Straits Times 24 Jan 09;

PEKANBARU (RIAU): Indonesia's Riau province has declared a state of alert over thickening smog haze created by the annual burning of rainforests, the Antara news agency reported.

'The province is on alert for forest and plantation fires,' Mr Fadrizal Labay, the head of the province's environmental body, said yesterday.

Riau Governor Rusli Zainal has ordered every regent and mayor to coordinate with provincial bodies to anticipate any further impact of the haze.

Data recorded by Singapore's National Oceanic and Atmospheric Administration satellite on Thursday showed 142 fire spots across the province.

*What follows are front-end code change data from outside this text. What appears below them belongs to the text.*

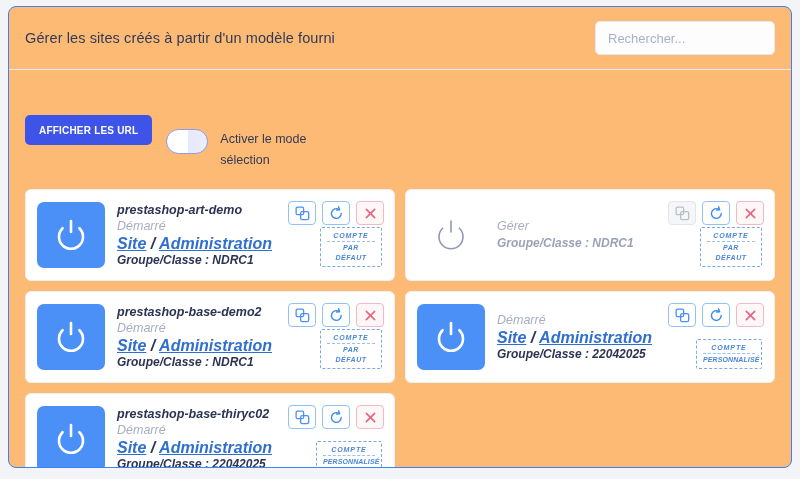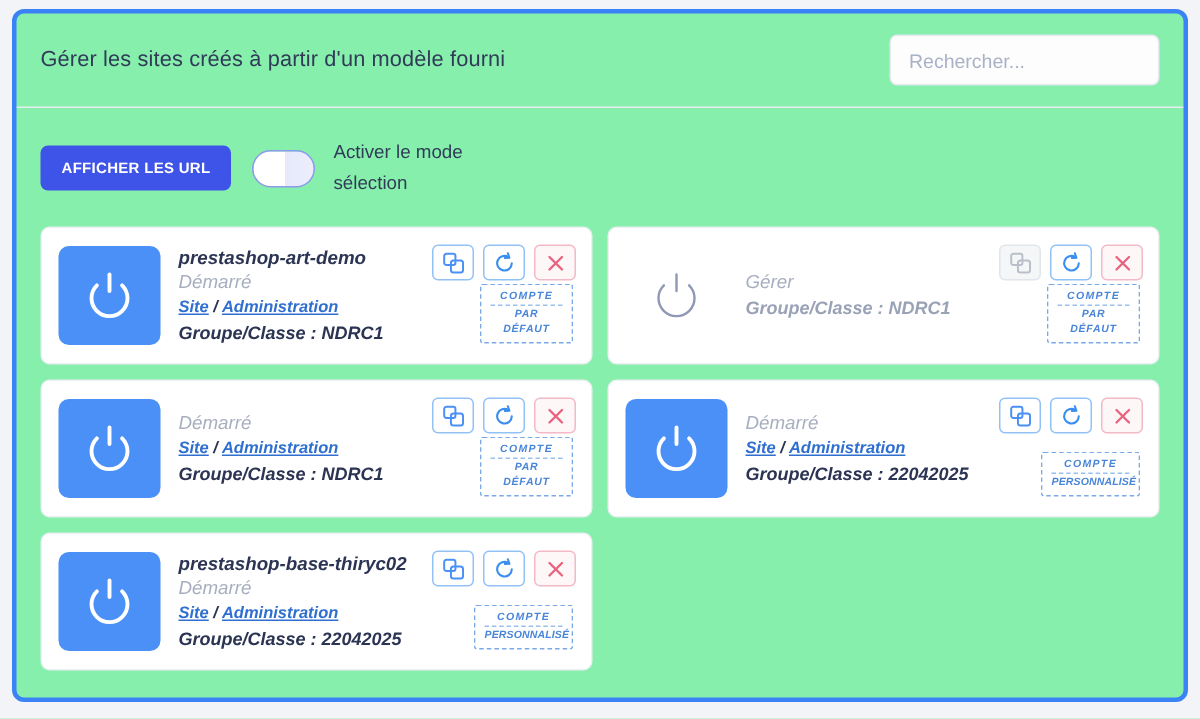"Gérer les sites créés à" .panel { background: #86efac -> #fdba74; border: 3px solid #3b82f6 -> 1px solid #3b82f6 }
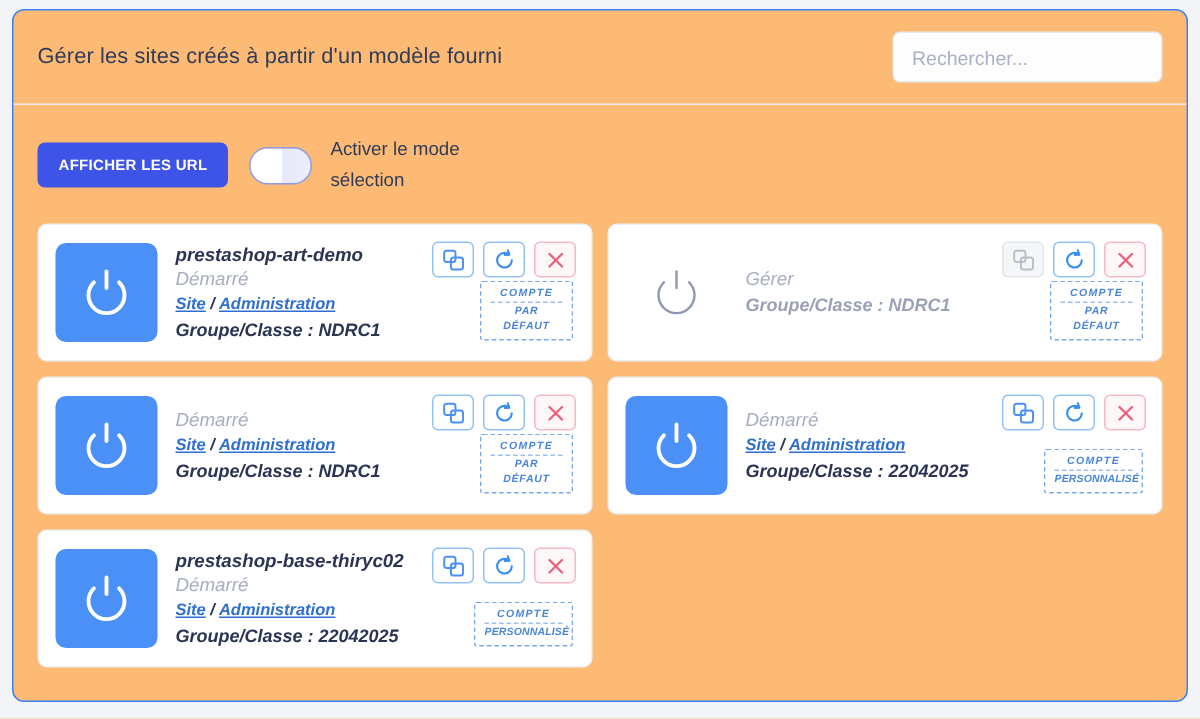"Activer le mode sélection" .switch-wrap { align-items: center -> none; margin-top: none -> 40px }
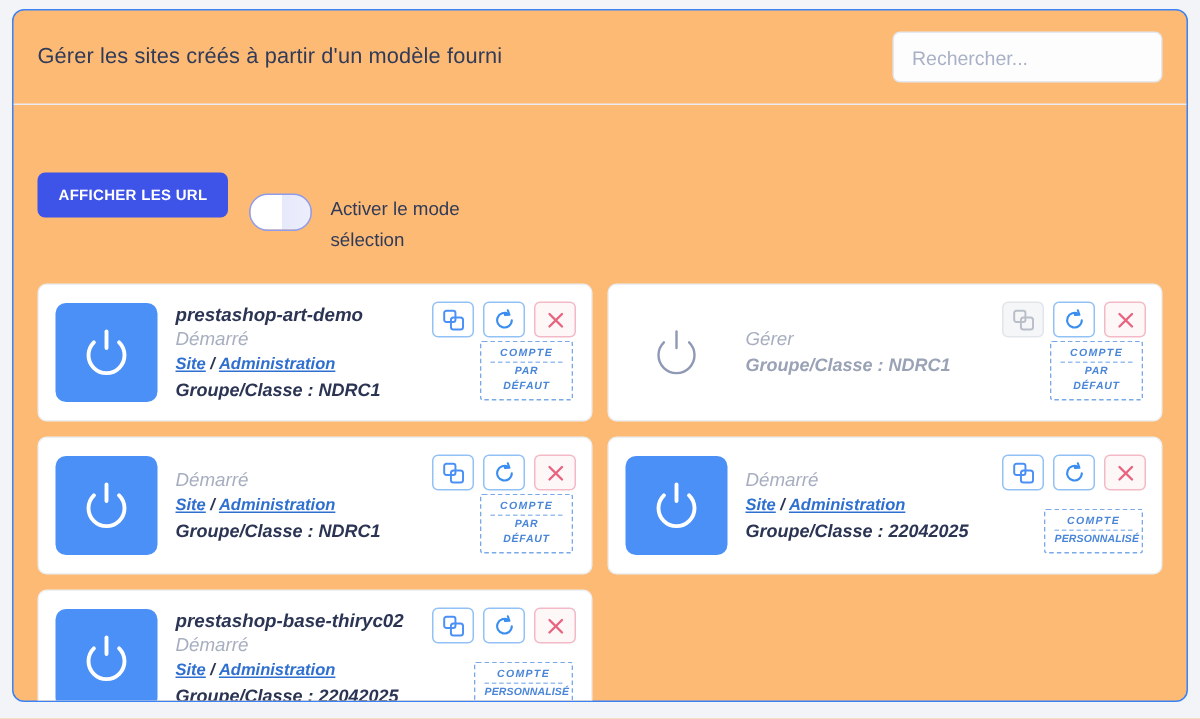"Site / Administration" .site-links { font-size: 11px -> 16px }
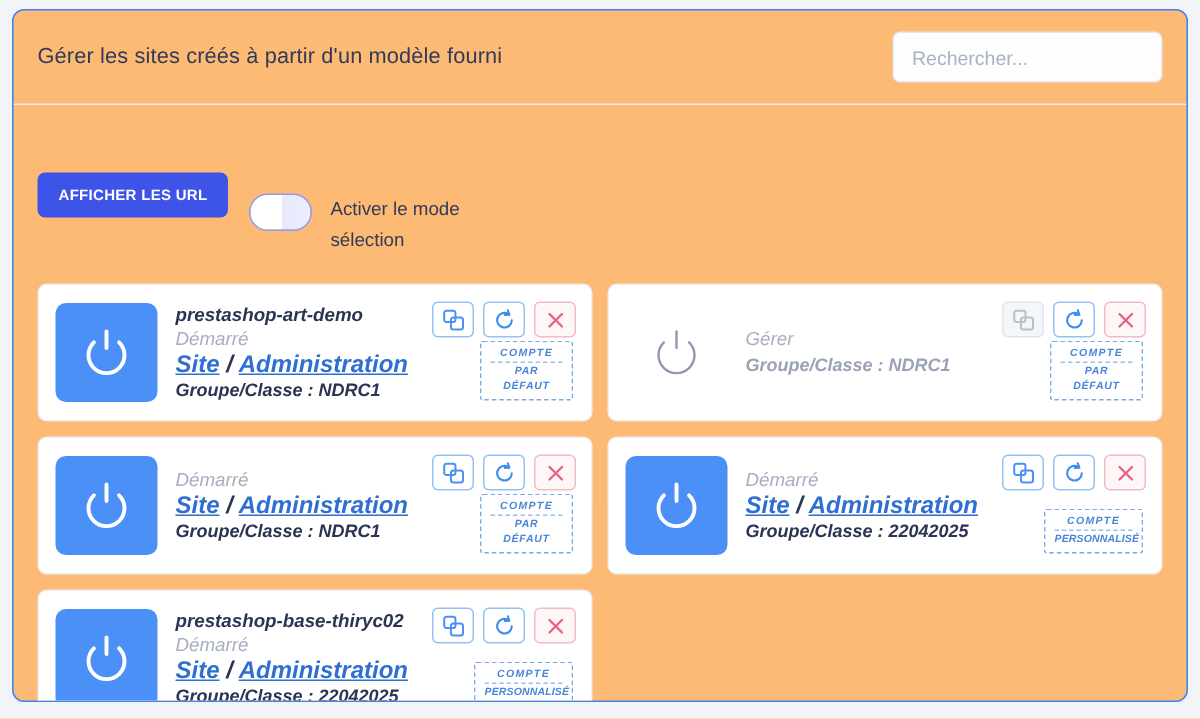"prestashop-base-demo2" div.site-name { html: none -> <div>prestashop-base-demo2</div> }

The Riau Natural Resources Conservation Body reported that fires had destroyed 1,450ha of forest and plantation in the province in the past week.

Haze coming from forest fires covered Pekanbaru, Riau's provincial capital. It reduced visibility, forcing car drivers and motorcyclists to reduce their speed on the roads.

The Pekanbaru meteorological and geophysics agency reported that the haze was not disrupting flights at Pekanbaru's Sultan Syarif Kasim Airport II.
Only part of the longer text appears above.